_Work order:_ Would you reproduce exactly the lines below from the one holding "Nuisette Malice: 60" through the one holding "Libros infantiles - Biografía", inclusive, and no others?

_Extracted information:_
::::::::

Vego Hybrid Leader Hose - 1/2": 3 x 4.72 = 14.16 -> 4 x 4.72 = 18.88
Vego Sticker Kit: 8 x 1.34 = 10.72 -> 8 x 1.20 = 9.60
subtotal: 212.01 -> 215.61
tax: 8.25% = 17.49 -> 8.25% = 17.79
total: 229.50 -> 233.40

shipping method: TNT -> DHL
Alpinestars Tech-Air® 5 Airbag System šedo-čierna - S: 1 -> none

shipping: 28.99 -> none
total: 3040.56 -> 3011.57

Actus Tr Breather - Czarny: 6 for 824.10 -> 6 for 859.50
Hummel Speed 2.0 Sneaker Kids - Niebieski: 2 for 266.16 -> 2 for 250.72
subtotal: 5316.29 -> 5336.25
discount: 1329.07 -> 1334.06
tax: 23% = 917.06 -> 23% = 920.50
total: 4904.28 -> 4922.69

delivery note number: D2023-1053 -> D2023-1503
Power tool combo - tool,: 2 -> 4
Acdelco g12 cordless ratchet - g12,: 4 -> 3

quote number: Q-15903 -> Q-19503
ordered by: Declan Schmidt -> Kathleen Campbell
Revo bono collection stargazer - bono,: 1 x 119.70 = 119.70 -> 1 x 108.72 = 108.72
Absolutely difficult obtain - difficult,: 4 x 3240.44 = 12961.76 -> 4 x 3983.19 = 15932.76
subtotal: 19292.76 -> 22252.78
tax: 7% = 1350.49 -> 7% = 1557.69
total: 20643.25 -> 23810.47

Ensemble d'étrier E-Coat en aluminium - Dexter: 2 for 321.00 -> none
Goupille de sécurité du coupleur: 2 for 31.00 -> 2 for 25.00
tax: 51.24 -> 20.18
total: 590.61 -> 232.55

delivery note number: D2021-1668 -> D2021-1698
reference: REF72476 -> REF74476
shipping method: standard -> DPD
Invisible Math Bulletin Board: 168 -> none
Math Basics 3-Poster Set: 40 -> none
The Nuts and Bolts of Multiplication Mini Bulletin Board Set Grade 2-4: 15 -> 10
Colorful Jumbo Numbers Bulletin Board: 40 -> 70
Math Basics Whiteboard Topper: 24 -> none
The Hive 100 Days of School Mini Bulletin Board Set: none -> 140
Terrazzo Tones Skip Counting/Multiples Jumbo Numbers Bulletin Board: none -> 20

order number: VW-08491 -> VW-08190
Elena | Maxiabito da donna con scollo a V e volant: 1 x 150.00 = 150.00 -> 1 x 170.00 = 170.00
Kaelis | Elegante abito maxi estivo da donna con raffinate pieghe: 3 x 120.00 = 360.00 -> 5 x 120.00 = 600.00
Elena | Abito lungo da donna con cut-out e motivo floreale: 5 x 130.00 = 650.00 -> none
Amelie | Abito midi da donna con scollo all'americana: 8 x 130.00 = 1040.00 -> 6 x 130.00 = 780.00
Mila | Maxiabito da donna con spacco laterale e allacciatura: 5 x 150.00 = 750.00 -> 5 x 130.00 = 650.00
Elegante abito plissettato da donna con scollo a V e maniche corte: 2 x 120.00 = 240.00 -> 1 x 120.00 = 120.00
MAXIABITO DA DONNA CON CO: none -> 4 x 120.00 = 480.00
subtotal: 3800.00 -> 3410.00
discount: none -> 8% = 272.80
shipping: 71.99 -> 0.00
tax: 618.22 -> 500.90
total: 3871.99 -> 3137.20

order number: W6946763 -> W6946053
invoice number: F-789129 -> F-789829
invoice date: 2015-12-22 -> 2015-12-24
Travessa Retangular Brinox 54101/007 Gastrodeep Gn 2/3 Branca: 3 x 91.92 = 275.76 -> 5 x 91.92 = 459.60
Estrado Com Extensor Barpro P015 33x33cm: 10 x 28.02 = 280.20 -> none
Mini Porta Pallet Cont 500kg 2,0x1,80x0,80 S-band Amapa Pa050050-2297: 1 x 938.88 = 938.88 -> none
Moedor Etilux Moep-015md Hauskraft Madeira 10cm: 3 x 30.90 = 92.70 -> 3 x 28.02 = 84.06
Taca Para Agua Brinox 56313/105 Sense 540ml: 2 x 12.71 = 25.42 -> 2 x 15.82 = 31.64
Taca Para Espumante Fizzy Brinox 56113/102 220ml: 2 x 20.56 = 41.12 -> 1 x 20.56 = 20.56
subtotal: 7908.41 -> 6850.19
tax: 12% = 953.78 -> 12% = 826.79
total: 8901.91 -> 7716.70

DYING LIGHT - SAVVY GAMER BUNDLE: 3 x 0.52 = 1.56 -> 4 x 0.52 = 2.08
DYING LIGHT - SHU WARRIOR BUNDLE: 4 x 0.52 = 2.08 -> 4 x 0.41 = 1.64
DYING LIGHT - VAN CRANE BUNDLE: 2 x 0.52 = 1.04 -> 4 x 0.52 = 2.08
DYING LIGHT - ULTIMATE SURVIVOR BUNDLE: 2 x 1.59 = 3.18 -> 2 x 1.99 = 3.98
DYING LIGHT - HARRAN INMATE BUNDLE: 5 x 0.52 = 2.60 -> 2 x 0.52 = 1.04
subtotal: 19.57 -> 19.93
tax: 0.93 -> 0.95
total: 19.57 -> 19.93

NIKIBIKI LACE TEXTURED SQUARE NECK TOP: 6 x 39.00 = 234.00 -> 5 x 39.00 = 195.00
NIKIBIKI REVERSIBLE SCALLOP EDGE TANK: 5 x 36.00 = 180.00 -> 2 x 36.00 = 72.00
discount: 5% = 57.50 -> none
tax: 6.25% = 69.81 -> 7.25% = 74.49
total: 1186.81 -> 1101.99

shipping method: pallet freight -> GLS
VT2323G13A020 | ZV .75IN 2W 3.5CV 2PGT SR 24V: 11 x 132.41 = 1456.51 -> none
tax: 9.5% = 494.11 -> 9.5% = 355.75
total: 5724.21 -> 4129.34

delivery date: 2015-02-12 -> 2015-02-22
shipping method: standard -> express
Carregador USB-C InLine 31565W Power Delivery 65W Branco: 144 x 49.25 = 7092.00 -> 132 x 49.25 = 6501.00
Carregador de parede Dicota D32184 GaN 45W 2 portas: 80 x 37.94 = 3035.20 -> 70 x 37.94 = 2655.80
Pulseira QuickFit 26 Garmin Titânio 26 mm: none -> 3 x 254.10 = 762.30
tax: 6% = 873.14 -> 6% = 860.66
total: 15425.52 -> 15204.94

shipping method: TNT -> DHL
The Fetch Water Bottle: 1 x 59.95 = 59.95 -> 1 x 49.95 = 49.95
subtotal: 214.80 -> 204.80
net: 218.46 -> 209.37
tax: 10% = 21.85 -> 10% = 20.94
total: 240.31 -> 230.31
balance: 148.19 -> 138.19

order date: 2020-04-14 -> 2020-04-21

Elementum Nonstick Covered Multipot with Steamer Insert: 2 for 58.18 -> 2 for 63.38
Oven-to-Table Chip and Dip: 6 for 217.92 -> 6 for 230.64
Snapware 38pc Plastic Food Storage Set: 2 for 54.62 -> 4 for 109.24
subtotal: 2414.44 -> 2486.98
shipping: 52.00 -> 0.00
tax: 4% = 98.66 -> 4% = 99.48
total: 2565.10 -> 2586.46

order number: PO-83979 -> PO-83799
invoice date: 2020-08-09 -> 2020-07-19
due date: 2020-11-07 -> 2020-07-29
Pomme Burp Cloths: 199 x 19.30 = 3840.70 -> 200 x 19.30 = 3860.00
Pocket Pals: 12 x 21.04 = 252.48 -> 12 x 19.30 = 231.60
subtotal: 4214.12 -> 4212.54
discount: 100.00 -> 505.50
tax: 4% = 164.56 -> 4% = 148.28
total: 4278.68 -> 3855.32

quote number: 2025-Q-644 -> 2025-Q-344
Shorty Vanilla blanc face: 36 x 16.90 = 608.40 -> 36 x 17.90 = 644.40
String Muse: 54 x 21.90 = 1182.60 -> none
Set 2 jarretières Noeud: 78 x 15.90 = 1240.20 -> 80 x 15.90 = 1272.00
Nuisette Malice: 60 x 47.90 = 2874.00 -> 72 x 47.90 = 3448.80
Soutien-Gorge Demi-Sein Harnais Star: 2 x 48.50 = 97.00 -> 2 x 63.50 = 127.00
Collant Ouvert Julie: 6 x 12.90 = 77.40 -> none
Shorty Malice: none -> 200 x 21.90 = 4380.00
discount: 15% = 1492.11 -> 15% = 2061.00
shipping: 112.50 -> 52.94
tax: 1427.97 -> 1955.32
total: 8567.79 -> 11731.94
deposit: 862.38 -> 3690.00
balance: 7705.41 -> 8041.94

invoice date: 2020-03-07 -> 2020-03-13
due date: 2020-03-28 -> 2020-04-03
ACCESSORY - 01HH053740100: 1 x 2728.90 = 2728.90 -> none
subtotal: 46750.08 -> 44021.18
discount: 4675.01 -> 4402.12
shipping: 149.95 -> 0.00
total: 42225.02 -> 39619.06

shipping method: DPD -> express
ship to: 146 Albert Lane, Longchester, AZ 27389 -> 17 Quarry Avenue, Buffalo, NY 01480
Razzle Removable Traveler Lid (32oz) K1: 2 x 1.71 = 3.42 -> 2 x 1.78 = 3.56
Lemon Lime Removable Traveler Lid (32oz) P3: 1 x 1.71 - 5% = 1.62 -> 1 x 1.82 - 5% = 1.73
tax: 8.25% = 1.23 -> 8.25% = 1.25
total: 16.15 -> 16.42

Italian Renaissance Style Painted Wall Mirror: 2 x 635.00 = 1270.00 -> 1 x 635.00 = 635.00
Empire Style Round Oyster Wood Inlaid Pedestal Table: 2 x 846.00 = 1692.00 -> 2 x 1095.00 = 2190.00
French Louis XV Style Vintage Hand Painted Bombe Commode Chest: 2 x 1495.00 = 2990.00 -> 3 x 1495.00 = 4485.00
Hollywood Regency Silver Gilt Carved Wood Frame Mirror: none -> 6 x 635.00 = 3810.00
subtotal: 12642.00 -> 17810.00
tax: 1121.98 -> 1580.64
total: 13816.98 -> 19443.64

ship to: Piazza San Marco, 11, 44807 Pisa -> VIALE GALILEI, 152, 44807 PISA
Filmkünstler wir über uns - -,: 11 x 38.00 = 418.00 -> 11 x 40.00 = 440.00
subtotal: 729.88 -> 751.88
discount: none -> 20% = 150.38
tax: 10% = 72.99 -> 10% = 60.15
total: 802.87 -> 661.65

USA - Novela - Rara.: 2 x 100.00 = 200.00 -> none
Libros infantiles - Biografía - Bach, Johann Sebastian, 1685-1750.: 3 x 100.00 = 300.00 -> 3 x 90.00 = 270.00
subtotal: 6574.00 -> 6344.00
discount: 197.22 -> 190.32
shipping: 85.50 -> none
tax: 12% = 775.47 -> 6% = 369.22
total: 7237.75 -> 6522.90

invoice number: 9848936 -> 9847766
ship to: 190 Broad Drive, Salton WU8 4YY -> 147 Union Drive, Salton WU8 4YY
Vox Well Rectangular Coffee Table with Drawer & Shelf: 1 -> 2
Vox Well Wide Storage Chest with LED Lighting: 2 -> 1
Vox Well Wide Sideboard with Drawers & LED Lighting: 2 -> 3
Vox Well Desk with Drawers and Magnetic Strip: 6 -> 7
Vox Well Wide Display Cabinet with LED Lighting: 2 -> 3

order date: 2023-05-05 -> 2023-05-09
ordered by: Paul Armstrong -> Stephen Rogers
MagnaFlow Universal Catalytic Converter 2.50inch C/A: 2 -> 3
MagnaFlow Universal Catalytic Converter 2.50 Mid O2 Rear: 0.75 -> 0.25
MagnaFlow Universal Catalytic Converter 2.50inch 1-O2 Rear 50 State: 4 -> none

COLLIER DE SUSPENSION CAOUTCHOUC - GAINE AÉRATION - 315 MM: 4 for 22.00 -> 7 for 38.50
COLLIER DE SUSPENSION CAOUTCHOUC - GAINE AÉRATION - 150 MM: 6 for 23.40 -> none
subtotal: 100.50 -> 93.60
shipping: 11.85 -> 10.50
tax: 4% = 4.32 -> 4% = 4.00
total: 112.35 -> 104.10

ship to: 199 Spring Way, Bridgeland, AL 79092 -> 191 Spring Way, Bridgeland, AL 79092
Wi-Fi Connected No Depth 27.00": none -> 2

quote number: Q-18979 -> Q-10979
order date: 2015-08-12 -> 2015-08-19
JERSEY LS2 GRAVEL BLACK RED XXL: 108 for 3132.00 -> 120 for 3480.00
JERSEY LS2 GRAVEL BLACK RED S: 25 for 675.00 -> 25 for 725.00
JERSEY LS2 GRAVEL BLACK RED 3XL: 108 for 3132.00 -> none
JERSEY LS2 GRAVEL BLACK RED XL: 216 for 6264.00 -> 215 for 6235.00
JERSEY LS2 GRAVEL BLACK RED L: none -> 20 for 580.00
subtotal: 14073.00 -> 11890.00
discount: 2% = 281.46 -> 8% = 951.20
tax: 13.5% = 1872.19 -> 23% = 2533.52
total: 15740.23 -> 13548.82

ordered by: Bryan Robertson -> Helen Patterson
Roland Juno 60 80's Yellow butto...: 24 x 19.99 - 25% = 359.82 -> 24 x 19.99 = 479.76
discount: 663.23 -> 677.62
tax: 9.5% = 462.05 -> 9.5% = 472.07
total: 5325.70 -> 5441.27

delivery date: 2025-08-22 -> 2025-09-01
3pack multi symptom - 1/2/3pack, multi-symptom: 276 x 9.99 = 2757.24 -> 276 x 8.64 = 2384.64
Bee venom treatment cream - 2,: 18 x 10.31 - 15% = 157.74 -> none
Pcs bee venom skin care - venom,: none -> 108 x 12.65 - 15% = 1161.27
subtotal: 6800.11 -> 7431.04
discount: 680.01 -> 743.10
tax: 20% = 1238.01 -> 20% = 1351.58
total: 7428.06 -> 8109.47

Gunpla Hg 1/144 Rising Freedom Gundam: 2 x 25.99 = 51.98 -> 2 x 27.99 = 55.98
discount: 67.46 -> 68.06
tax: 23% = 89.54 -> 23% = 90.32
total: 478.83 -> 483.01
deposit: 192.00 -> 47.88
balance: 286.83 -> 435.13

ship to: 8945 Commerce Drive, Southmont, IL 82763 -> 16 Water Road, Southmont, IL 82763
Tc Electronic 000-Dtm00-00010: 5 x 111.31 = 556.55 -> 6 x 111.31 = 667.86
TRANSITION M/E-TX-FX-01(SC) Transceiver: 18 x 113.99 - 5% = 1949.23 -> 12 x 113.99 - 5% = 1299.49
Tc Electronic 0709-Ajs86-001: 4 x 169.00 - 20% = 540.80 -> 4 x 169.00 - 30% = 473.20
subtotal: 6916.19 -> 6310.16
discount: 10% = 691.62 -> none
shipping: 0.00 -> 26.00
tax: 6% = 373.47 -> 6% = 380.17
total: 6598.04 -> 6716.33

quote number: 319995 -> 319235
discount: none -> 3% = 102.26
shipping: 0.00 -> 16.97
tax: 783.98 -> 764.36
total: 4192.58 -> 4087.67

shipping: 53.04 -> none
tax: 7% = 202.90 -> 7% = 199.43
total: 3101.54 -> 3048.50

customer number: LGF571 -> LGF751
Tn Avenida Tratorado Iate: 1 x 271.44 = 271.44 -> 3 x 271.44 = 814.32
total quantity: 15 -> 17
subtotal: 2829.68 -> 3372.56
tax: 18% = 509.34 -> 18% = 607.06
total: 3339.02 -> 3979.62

::::::::

_Expected answer:_
Nuisette Malice: 60 x 47.90 = 2874.00 -> 72 x 47.90 = 3448.80
Soutien-Gorge Demi-Sein Harnais Star: 2 x 48.50 = 97.00 -> 2 x 63.50 = 127.00
Collant Ouvert Julie: 6 x 12.90 = 77.40 -> none
Shorty Malice: none -> 200 x 21.90 = 4380.00
discount: 15% = 1492.11 -> 15% = 2061.00
shipping: 112.50 -> 52.94
tax: 1427.97 -> 1955.32
total: 8567.79 -> 11731.94
deposit: 862.38 -> 3690.00
balance: 7705.41 -> 8041.94

invoice date: 2020-03-07 -> 2020-03-13
due date: 2020-03-28 -> 2020-04-03
ACCESSORY - 01HH053740100: 1 x 2728.90 = 2728.90 -> none
subtotal: 46750.08 -> 44021.18
discount: 4675.01 -> 4402.12
shipping: 149.95 -> 0.00
total: 42225.02 -> 39619.06

shipping method: DPD -> express
ship to: 146 Albert Lane, Longchester, AZ 27389 -> 17 Quarry Avenue, Buffalo, NY 01480
Razzle Removable Traveler Lid (32oz) K1: 2 x 1.71 = 3.42 -> 2 x 1.78 = 3.56
Lemon Lime Removable Traveler Lid (32oz) P3: 1 x 1.71 - 5% = 1.62 -> 1 x 1.82 - 5% = 1.73
tax: 8.25% = 1.23 -> 8.25% = 1.25
total: 16.15 -> 16.42

Italian Renaissance Style Painted Wall Mirror: 2 x 635.00 = 1270.00 -> 1 x 635.00 = 635.00
Empire Style Round Oyster Wood Inlaid Pedestal Table: 2 x 846.00 = 1692.00 -> 2 x 1095.00 = 2190.00
French Louis XV Style Vintage Hand Painted Bombe Commode Chest: 2 x 1495.00 = 2990.00 -> 3 x 1495.00 = 4485.00
Hollywood Regency Silver Gilt Carved Wood Frame Mirror: none -> 6 x 635.00 = 3810.00
subtotal: 12642.00 -> 17810.00
tax: 1121.98 -> 1580.64
total: 13816.98 -> 19443.64

ship to: Piazza San Marco, 11, 44807 Pisa -> VIALE GALILEI, 152, 44807 PISA
Filmkünstler wir über uns - -,: 11 x 38.00 = 418.00 -> 11 x 40.00 = 440.00
subtotal: 729.88 -> 751.88
discount: none -> 20% = 150.38
tax: 10% = 72.99 -> 10% = 60.15
total: 802.87 -> 661.65

USA - Novela - Rara.: 2 x 100.00 = 200.00 -> none
Libros infantiles - Biografía - Bach, Johann Sebastian, 1685-1750.: 3 x 100.00 = 300.00 -> 3 x 90.00 = 270.00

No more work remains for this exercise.